> [What is required]: Reproduce only the lines of the material below that start at the line containing "3pcs microwave bowls" and stop at the line containing "total: 811.31 -> 790.75". Keep both end lines.

━━━━━━━━

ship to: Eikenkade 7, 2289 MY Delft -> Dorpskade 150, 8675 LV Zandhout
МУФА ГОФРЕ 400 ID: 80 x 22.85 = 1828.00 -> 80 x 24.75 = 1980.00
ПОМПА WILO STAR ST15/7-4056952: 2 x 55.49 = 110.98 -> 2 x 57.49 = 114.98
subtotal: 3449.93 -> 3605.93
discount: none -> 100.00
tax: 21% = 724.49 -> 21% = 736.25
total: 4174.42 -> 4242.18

━━━━━━━━

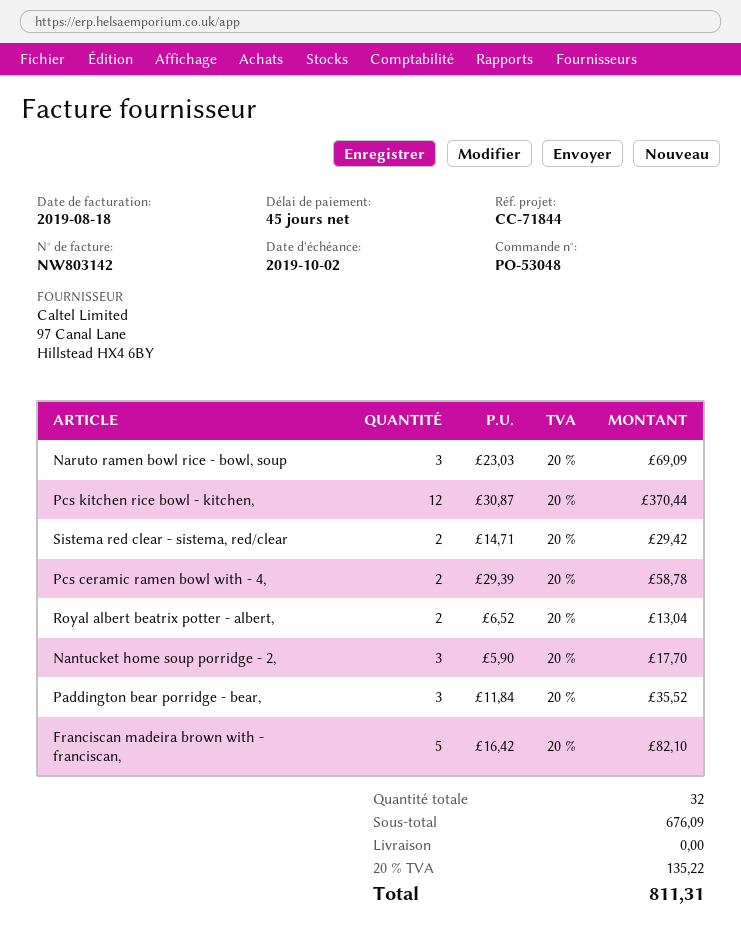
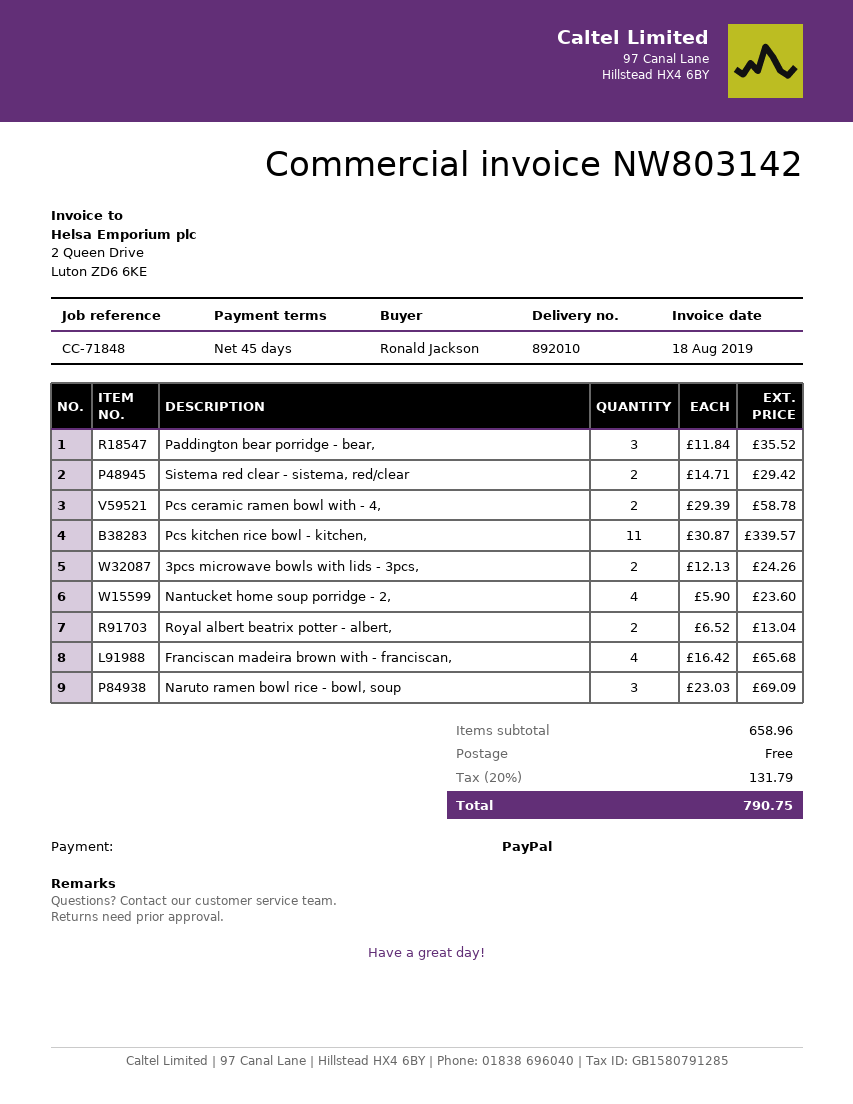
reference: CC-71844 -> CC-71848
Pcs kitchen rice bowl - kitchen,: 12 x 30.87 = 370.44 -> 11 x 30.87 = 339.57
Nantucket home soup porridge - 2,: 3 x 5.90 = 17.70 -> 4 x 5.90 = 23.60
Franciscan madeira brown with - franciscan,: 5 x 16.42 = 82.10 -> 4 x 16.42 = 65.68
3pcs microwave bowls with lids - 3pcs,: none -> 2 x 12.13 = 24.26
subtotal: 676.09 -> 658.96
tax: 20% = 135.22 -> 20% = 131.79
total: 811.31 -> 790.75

━━━━━━━━

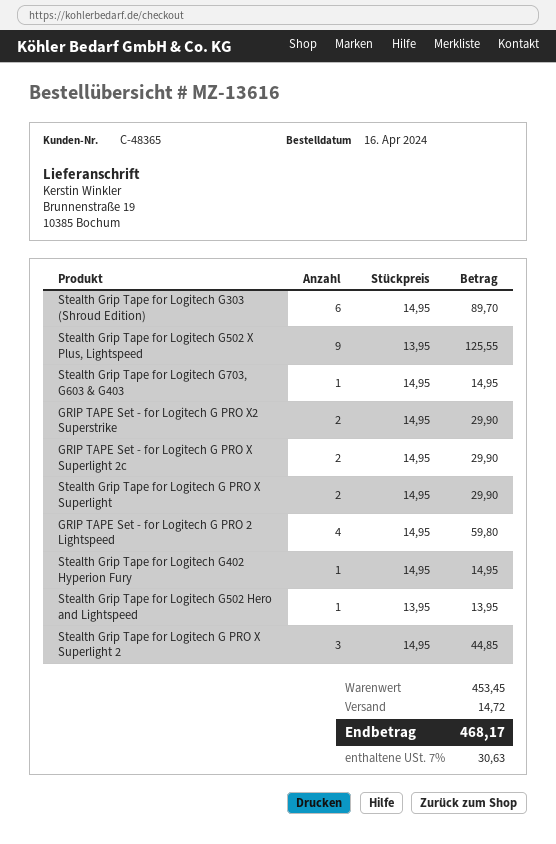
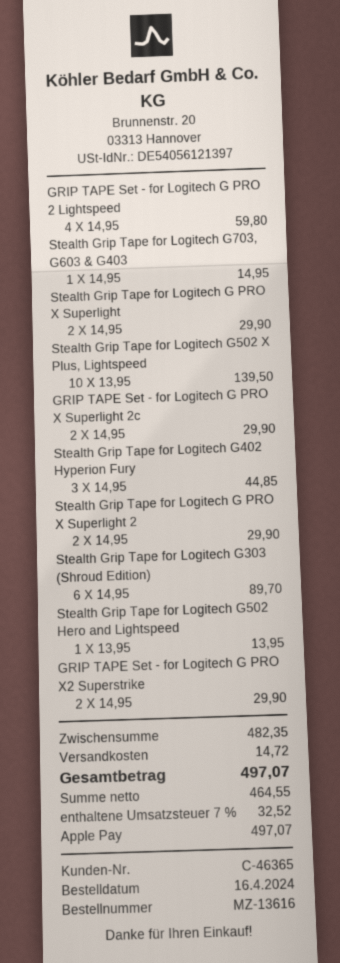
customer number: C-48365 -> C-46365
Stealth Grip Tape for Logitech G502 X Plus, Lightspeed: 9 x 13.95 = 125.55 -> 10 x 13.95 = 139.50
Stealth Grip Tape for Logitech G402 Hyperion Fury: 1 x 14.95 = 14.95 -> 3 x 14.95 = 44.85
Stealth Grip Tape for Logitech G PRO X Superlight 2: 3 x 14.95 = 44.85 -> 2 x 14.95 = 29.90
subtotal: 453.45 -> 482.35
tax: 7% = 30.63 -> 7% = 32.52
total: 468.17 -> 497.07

━━━━━━━━

> [Written answer]:
3pcs microwave bowls with lids - 3pcs,: none -> 2 x 12.13 = 24.26
subtotal: 676.09 -> 658.96
tax: 20% = 135.22 -> 20% = 131.79
total: 811.31 -> 790.75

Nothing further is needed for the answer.